Weilheim und Umgebung

Kita-Planung sorgt für Ärger

Betreuung Der Weilheimer Gemeinderat ist mit den Entwürfen des beauftragten Architekturbüros unzufrieden. Auch wenn die Zeit drängt, wollen die Räte Alternativen sehen. Von Bianca Lütz-Holoch

Der Standort steht fest: Die Kita soll an der Schellingstraße hinter Wühle-Sporthalle und Jugendtreff gebaut werden.Foto: Jean-L
Der Standort steht fest: Die Kita soll an der Schellingstraße hinter Wühle-Sporthalle und Jugendtreff gebaut werden. Foto: Jean-Luc Jacques

Eigentlich sollte es an dem Abend nur um den richtigen Platz für die neue Weilheimer Kindertagesstätte gehen. Die Standortfrage - die Wahl fiel geschlossen auf die Schellingstraße - war dann aber schnell abgehakt. Dafür ging es um die Kosten für den Neubau, die Entwürfe und darum, wie sie präsentiert wurden.

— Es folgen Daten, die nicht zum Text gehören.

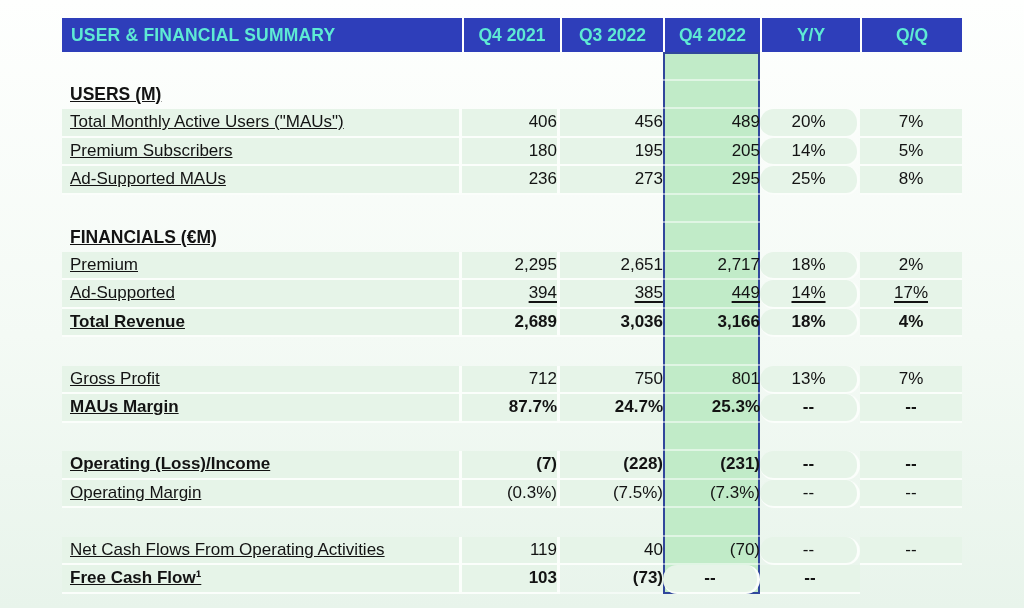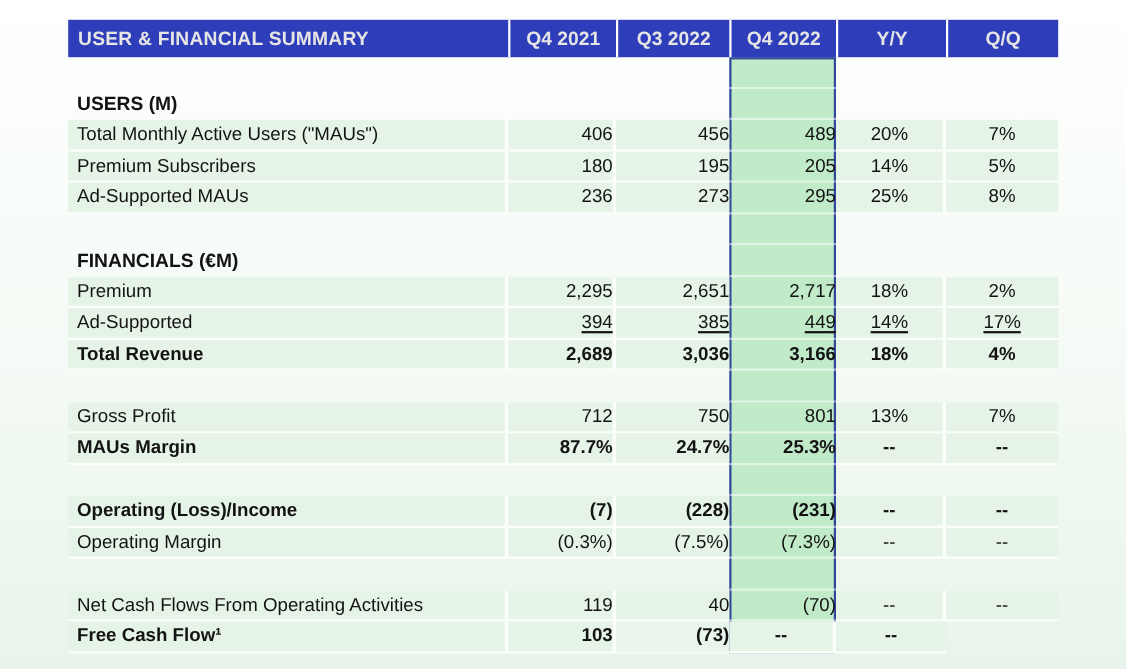--- a/index.html
+++ b/index.html
@@ -26,7 +26,7 @@
     z-index: 2;
   }
   .hdr .hcell {
-    color: #e5e5e5;
+    color: #5eead4;
     font-weight: bold;
     font-size: 17.5px;
     display: flex;

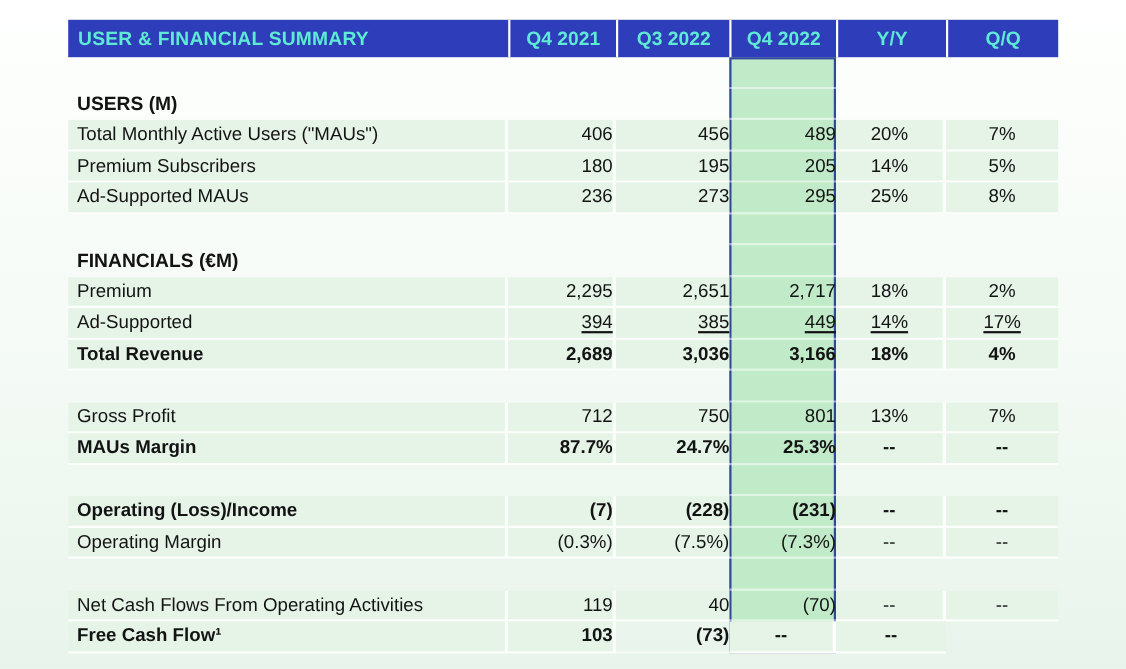--- a/index.html
+++ b/index.html
@@ -67,7 +67,7 @@
     border-bottom: 2px solid rgba(252, 254, 252, 0.95);
   }
   .row.data .cell { background: #e6f4e8; }
-  .cell.label { padding-left: 8px; }
+  .cell.label { padding-left: 8px; text-decoration: underline; }
   .cell.num { justify-content: flex-end; padding-right: 0; }
   .cell.pct { justify-content: center; }
   .row.data .cell.label,

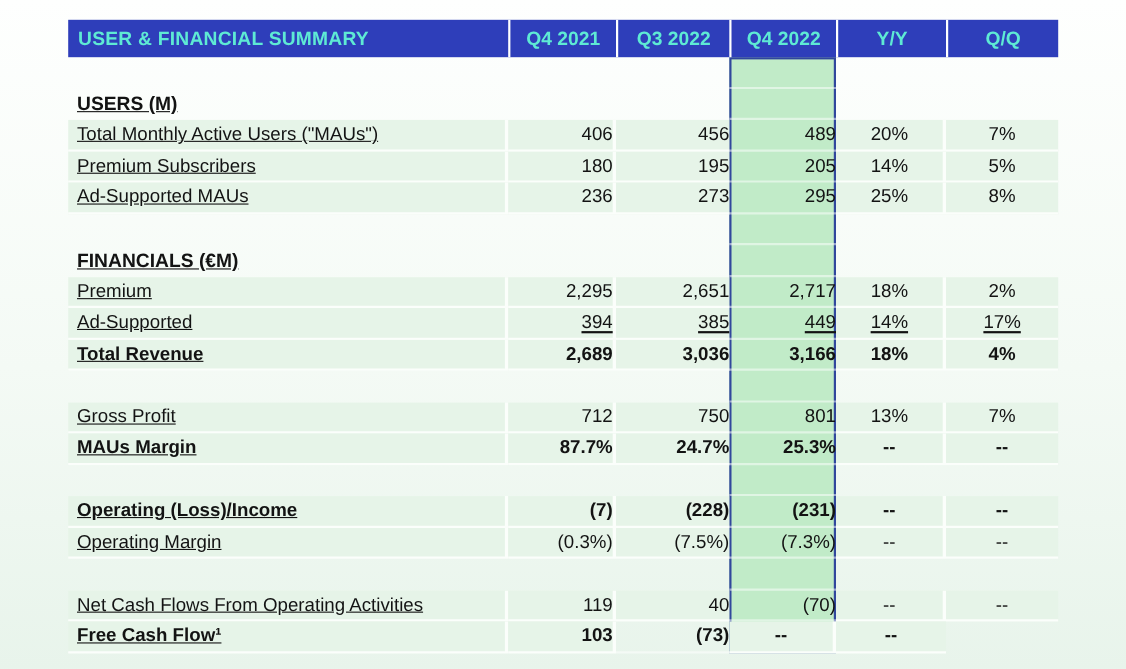--- a/index.html
+++ b/index.html
@@ -72,7 +72,7 @@
   .cell.pct { justify-content: center; }
   .row.data .cell.label,
   .row.data .cell.c1 { border-right: 3px solid rgba(252, 254, 252, 0.95); }
-  .row.data .cell.c4 { border-right: 3px solid rgba(252, 254, 252, 0.95); }
+  .row.data .cell.c4 { border-right: 3px solid rgba(252, 254, 252, 0.95); border-radius: 14px; }
   .cell.hl {
     background: transparent !important;
     border-right: none !important;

Gemeinderat Rainer Bauer (UWV) stieß sich an der Kostensteigerung. „Im März haben wir den Haushaltsplan verabschiedet, in dem 1,8 Millionen Euro für die Kita eingestellt sind.“ Einen Monat später gehe man von 2,9 Millionen Euro aus. „Die Verwaltung muss doch schon bei der Haushaltsverabschiedung gewusst haben, dass 1,8 Millionen nicht reichen“, mutmaßte er. Dagegen wehrte sich Weilheims Bürgermeister Johannes Züfle: „Die Kosten sind enorm gestiegen - aber sie lagen uns nicht früher vor“, betonte er. Auch die Stadt habe erst kurzfristig vom Architekten erfahren, dass die Hochkonjunktur die Zahlen nach oben getrieben habe.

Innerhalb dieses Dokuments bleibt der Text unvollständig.